- What to work on
Would you copy the records exactly, leaving the pictures out?

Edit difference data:
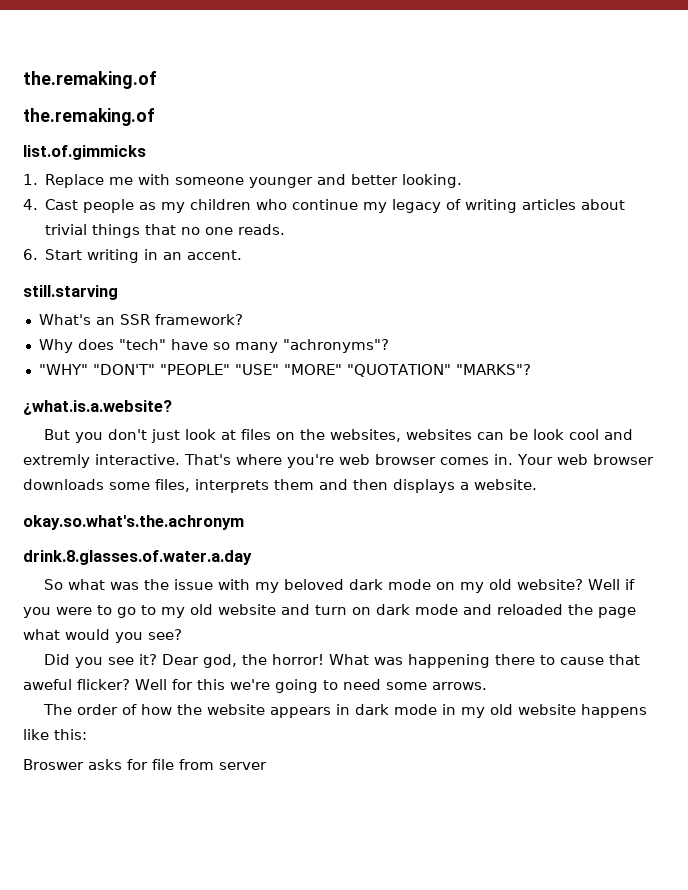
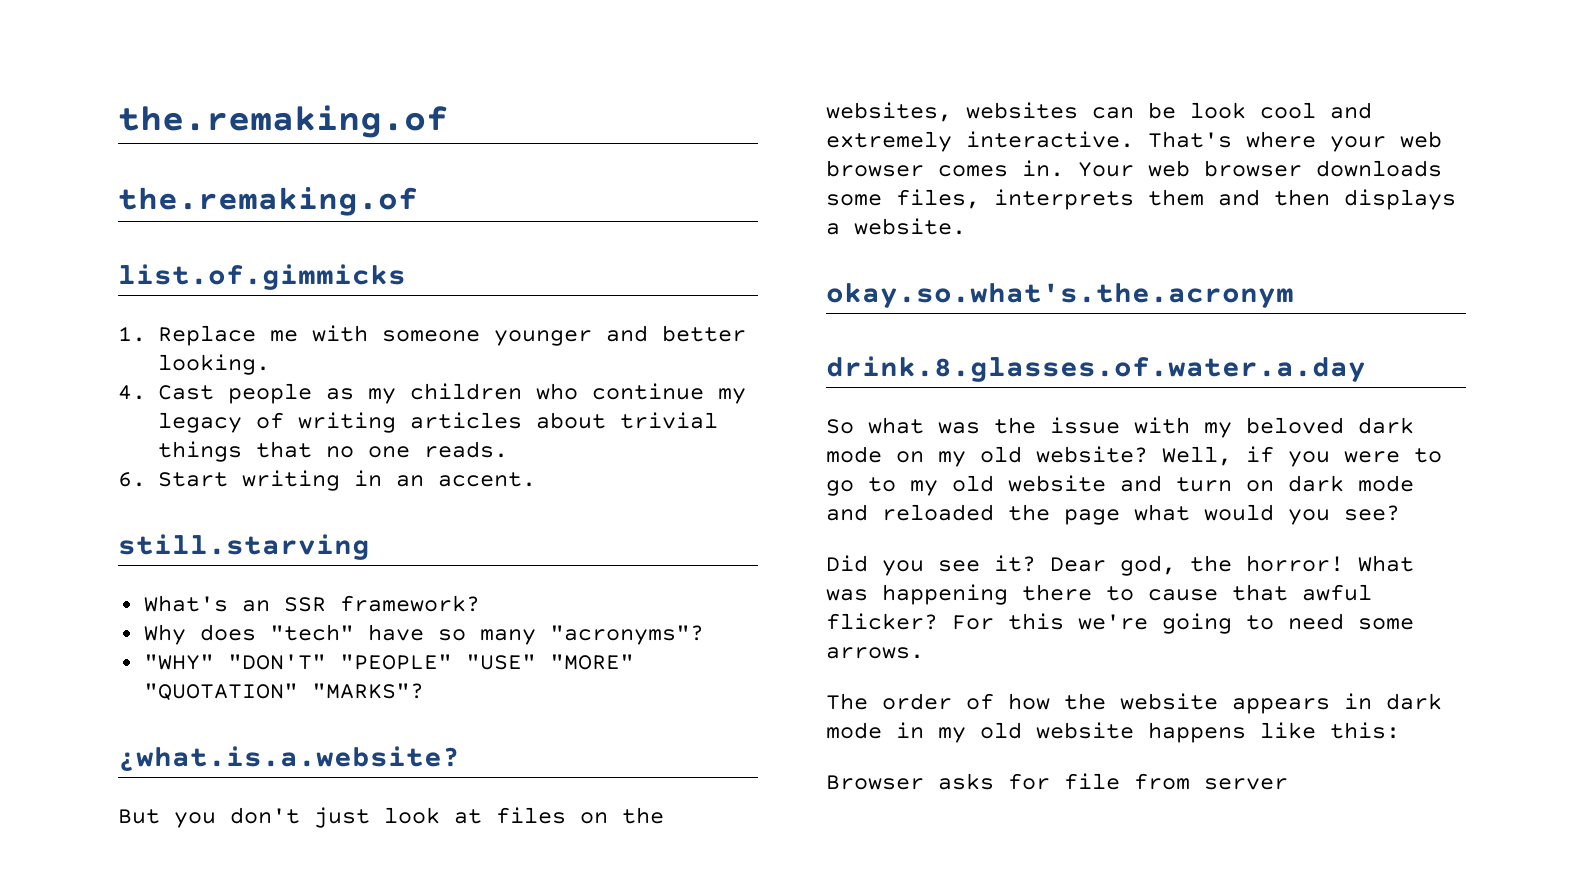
[282,339,389,353] "achronyms"? -> [549,625,704,645] "acronyms"?
[23,454,90,468] extremly -> [826,131,952,152] extremely
[287,454,334,468] you're -> [1330,136,1386,152] your
[23,515,244,530] okay.so.what's.the.achronym -> [826,283,1294,308] okay.so.what's.the.acronym
[587,579,620,590] Well -> [1162,446,1232,466] Well,
[23,679,193,690] aweful flicker? Well for -> [1302,584,1372,601] [826,613,994,630] awful flicker? For
[23,759,84,770] Broswer -> [826,775,924,790] Browser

- Response area
[282,339,389,353] "achronyms"? -> [549,625,704,645] "acronyms"?
[23,454,90,468] extremly -> [826,131,952,152] extremely
[287,454,334,468] you're -> [1330,136,1386,152] your
[23,515,244,530] okay.so.what's.the.achronym -> [826,283,1294,308] okay.so.what's.the.acronym
[587,579,620,590] Well -> [1162,446,1232,466] Well,
[23,679,193,690] aweful flicker? Well for -> [1302,584,1372,601] [826,613,994,630] awful flicker? For
[23,759,84,770] Broswer -> [826,775,924,790] Browser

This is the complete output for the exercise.